MOLECULAR BASIS FOR SELECTIVE EXPRESSION OF TRNA GENES

TRNA 基因选择性表达的分子基础

• 批准号: 3282013
• 负责人: KAREN U SPRAGUE
• 金额: $ 11.34万
• 依托单位: UNIVERSITY OF OREGON
• 依托单位国家: 美国
• 财政年份: 1983
• 资助国家: 美国
• 起止时间: 1983-12-01 至 1990-11-30
• 项目状态: 已结题
• 来源: https://reporter.nih.gov/project-details/3282013
• 关键词: Bombycidae; DNA directed RNA polymerase; DNA footprinting; alanine; binding proteins; cell differentiation; cell free system; developmental genetics; eukaryote; gene expression; genetic manipulation; genetic transcription; genome; immunochemistry; microinjections; molecular cloning; natural gene amplification; nucleic acid probes; nucleic acid sequence; radiotracer; transfer RNA

To analyze the molecular mechanisms involved in selective gene expression in differentiated eukaryotic cells, we are studying the alanine tRNA genes from the silkworm, Bombyx mori. These genes are interesting because their products, alanine tRNAs, are accumulated in a tissue-specific fashion. One species of alanine tRNA (tRNACAla) is present in all tissues and is therefore designated constitutive, while the other species (tRNASGAla) is found only in the silkgland. Our goal is to discover the molecular basis for the tissue-specific appearance of alanine tRNA in the silkworm. An investigation into the mechanism responsible for this phenomenon addresses the general problem of gene control during eukaryotic cellular differentiation. We think it likely that tissue-specific regulation of polymerase III transcription is the basis of the differential accumulation of the two alanine tRNAs. We have discovered both cis-acting and trans-acting elements that differentially affect transcription of these templates. Because these effects are large, and because they can be analyzed in vitro, we are in a strong position to determine the precise molecular basis of differential tRNAAla gene expression. We propose a detailed in vitro analysis of the components that interact in trans with the tRNAASG1a gene. In brief, we will define the transcription component(s) that differentially affects transcription of tRNACAla and tRNASGAla genes. We will ask whether the gene-specific component exerts its effect by binding to the gene itself, or by binding to part of the general transcription apparatus, and we have proposed experiments to determine what step in the overall transcription reaction is differentially affected on the two templates. To determine the relevance of our in vitro analysis to the situation in vivo, we will use in vivo footprinting to examine transcription complexes formed in intact silkworm cells. In addition, with antibodies raised against gene-specific transcription components, we will determine the tissue distribution of these factors to see if modulations in their level could account for the activity of tRNASGAla genes in the silkgland.
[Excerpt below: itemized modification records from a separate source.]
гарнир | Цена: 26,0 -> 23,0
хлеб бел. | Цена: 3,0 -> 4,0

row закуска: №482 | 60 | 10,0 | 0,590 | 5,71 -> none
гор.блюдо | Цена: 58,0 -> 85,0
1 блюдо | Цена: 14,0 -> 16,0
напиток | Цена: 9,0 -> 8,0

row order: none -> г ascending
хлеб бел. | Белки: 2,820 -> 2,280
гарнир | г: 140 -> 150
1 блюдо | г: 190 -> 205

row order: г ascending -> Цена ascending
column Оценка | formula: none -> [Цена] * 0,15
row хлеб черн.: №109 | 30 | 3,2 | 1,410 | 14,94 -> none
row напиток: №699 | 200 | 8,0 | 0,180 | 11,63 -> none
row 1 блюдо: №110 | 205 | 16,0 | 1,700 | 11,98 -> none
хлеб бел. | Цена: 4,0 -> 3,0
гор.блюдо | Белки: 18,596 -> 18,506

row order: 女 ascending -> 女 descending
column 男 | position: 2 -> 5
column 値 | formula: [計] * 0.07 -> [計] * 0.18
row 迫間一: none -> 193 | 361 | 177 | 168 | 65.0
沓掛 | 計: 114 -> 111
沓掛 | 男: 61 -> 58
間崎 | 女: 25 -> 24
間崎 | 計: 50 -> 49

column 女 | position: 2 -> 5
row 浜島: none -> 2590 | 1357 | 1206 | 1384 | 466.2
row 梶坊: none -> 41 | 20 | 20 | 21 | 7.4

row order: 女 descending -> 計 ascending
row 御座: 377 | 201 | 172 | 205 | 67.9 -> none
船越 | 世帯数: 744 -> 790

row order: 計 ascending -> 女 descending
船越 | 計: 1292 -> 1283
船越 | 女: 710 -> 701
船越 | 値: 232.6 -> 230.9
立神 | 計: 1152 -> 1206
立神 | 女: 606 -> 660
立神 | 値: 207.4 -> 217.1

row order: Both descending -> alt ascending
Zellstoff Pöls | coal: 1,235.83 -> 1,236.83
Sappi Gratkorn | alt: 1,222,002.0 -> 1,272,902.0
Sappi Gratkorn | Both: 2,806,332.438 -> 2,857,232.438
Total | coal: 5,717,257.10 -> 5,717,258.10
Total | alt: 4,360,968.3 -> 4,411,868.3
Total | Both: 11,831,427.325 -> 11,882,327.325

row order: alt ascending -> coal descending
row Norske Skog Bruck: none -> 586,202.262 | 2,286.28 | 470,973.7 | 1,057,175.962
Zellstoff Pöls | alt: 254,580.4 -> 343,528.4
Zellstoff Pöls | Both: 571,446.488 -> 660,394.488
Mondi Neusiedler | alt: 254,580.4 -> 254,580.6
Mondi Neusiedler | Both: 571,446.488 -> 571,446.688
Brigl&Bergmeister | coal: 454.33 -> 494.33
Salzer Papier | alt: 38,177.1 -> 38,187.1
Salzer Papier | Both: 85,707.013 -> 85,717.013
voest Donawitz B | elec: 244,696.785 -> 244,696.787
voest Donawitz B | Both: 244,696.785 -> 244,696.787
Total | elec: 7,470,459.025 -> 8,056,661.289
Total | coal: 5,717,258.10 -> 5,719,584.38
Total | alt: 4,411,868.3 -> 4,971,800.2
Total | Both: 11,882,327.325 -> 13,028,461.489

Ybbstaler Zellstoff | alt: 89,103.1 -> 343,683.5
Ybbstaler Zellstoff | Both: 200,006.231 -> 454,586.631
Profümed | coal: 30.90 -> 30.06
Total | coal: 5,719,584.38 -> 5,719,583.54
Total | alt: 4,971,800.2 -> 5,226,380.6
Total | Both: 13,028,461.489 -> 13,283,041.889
分析选择性基因的分子机制 在分化的真核细胞中表达，我们正在研究 家蚕的丙氨酸tRNA基因。 这些基因 有趣的是，它们的产物，丙氨酸转移RNA， 以组织特异性的方式。 一种丙氨酸tRNA （tRNACAla）存在于所有组织中，因此被命名为 组成型，而另一种（tRNASGAla）仅在 丝腺 我们的目标是发现 家蚕中丙氨酸tRNA的组织特异性表现。 一个 调查造成这一现象的机制 解决了真核生物过程中基因控制的一般问题 细胞分化 我们认为组织特异性的聚合酶调节 III转录是差异积累的基础， 两个丙氨酸转移RNA 我们已经发现了顺式作用和 差异影响转录的反式作用元件 这些模板。 因为这些影响是巨大的，因为它们 可以在体外进行分析，我们有能力确定 差异tRNAAla基因精确分子基础 表情 我们提出了一个详细的成分在体外分析， 与tRNAASG1a基因相互作用。 简而言之，我们将 定义差异影响的转录组分 tRNACAla和tRNASGAla基因的转录。 我们会问， 基因特异性成分通过结合到 基因本身，或通过结合到一般转录的一部分 仪器，我们已经提出了实验，以确定什么步骤 在整个转录反应中受到不同程度的影响 在两个模板上。 为了确定我们的体外 针对体内情况分析，采用体内足迹法 检测完整家蚕细胞中形成的转录复合物。 此外，随着针对基因特异性抗体的产生， 转录成分，我们将确定组织分布 看看它们的水平是否可以解释 tRNASGAla基因在丝腺中的活性。